BACKGROUND: In cases of isolated carpometacarpal (CMC) thumb joint osteoarthritis, a hemitrapeziectomy can be performed. To address the risk of subsidence of the first metacarpal, a pyrocarbon disc has been designed as an interposition prosthesis. The disc is made of pyrolytic carbon with the same elastic modulus as cortical bone, making it resistant to wear from surrounding bone. This property contributes to preservation of thumb length and prevents subsidence. The present video article shows the pyrocarbon disc interposition arthroplasty step by step. The procedure results in substantial pain reduction with good function and strength at long-term follow-up. The complication rate is comparable with that of other surgical tendinoplasties for CMC thumb joint osteoarthritis. The survival rate has been reported to be 91% at a minimum follow-up of 5 years. CMC thumb joint osteoarthritis is a common pathology. If symptoms remain despite splinting and hand therapy, surgical treatment is often performed. The simple trapeziectomy is seen as the reference standard, with good results and fewer complications compared with other surgical procedures. Despite this fact, many surgeons still prefer to combine trapeziectomy with a tendinoplasty in order to reduce the risk of proximal migration and impingement of the first metacarpal on the scaphoid. However, the volume and stiffness of autologous tendons are far less than that of the trapezial bone. This might be one of the reasons that trapeziectomy with tendinoplasty does not lead to better results than simple trapeziectomy. To overcome the disadvantages of a tendinoplasty, the PyroDisk (Integra LifeSciences) was introduced for CMC thumb joint osteoarthritis to preserve thumb length and provide more stability than other traditional techniques. The disc is designed to be utilized after a distal hemitrapeziectomy for patients with CMC thumb joint osteoarthritis without involvement of the scaphotrapeziotrapezoid (STT) joint.

DESCRIPTION: Preoperatively, review radiology images to confirm that the osteoarthritis is limited to the thumb CMC joint and that all appropriate tools for inserting the disc are available before beginning surgery. Next, the patient is placed with their arm on an arm rest. The CMC thumb joint is exposed via a dorsal longitudinal skin incision, sparing the dorsal radial nerve branches and the radial artery and accompanying venes. The capsule is opened with an H-incision. With 2 parallel cuts to the joint surface, the articular surfaces of the joint are removed. After resection of the articular joint surfaces, the residual width and height of the joint space after resection are measured. The central point in the joint surfaces is marked for the bone tunnels. With an awl, tunnels are created from the center of the joint surface to the proximal (trapezial bone) and distal (first metacarpal bone) and the dorsal side. The implant size is measured with the trial implants for correct size of the disc. A tendon strip of either APL (abductor pollicis longus) or FCR (flexor carpi radialis) tendon is harvested for use securing the disc. The disc is secured with the tendon strip from proximal through the trapezium, through the disc and distal through the first metacarpal, and is secured to itself at the trapezial bone. The position is checked under fluoroscopy. When the disc in the right position, the joint capsule and skin are closed and a plaster cast is applied with the thumb in abduction.
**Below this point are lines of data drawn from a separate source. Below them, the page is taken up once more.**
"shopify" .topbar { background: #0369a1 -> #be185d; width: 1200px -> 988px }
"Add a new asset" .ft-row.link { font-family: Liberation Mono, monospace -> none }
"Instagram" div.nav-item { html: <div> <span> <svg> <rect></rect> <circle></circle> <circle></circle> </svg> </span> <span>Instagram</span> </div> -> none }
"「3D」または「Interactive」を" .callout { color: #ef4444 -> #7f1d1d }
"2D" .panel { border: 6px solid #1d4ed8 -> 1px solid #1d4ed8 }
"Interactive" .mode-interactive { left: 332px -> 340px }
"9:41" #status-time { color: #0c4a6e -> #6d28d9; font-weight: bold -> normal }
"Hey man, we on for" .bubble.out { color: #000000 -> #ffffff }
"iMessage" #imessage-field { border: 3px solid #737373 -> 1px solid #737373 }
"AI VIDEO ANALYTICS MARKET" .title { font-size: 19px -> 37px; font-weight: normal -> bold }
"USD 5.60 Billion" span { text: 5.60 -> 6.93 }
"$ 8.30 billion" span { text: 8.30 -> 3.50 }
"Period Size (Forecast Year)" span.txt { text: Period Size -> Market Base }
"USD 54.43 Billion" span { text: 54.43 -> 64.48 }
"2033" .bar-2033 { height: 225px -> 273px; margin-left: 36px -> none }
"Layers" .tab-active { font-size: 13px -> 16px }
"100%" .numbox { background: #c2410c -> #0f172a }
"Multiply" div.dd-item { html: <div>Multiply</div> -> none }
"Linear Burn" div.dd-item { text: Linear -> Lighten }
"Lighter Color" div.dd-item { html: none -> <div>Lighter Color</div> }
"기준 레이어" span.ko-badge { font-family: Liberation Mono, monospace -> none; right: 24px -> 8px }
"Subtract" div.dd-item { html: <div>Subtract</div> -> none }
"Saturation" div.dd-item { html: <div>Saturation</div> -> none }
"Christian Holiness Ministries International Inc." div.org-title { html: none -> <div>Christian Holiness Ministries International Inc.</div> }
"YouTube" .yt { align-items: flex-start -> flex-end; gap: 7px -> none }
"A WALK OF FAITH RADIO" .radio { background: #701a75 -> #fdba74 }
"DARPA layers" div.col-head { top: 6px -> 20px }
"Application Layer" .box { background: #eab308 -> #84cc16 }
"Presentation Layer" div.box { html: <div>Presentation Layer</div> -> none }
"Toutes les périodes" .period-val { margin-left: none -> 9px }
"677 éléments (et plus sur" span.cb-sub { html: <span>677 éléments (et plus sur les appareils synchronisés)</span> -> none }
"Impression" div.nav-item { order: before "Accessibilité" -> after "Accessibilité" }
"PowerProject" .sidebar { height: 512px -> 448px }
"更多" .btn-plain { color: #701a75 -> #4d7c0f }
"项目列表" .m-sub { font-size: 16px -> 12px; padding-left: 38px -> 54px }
ALTERNATIVES: Alternative treatments include hemitrapeziectomy without interposition; full trapeziectomy, with or without ligament reconstruction and/or tendon interposition; and joint resurfacing prostheses.

RATIONALE: The advantage of pyrocarbon disc interposition arthroplasty over other treatment options is the preservation of the STT joint. Therefore, the procedure is minimally harming the surrounding anatomy despite open surgery and has a high success rate in reducing pain while preserving function and strength. The risk of complications is comparable with that of other CMC joint arthroplasty techniques. A relatively high survival rate has been reported at a mean follow-up of 7 years (range, 5 to 12 years). In cases of recurrent pain, all other surgical options remain possible ("no bridges are burned"). The main disadvantage is the cost of the disc.

EXPECTED OUTCOMES: Our recent study of this technique showed good patient-reported outcomes, pain reduction, patient satisfaction, and preservation of strength and range of motion at a mean follow-up of 7 years1,2. The survival rate was 91%, with 3% failing as a result of disc dislocation. Other reasons of failure were STT osteoarthritis and pain without a specific cause.

IMPORTANT TIPS: Preoperatively, make sure that only the CMC thumb joint has osteoarthritis and that the STT joint does not. In cases in which it is unclear whether the osteoarthritis is isolated to the CMC thumb joint, perform computed tomography to make certain.

Only a few millimeters of bone must be resected from the first metacarpal base and the distal trapezium. Both bone cuts must be made parallel to each other and perpendicular to the longitudinal axis of the first metacarpal bone.

Bone tunnels must be exactly centered in the cut joint surfaces for proper implant positioning and to decrease the chance of subluxation.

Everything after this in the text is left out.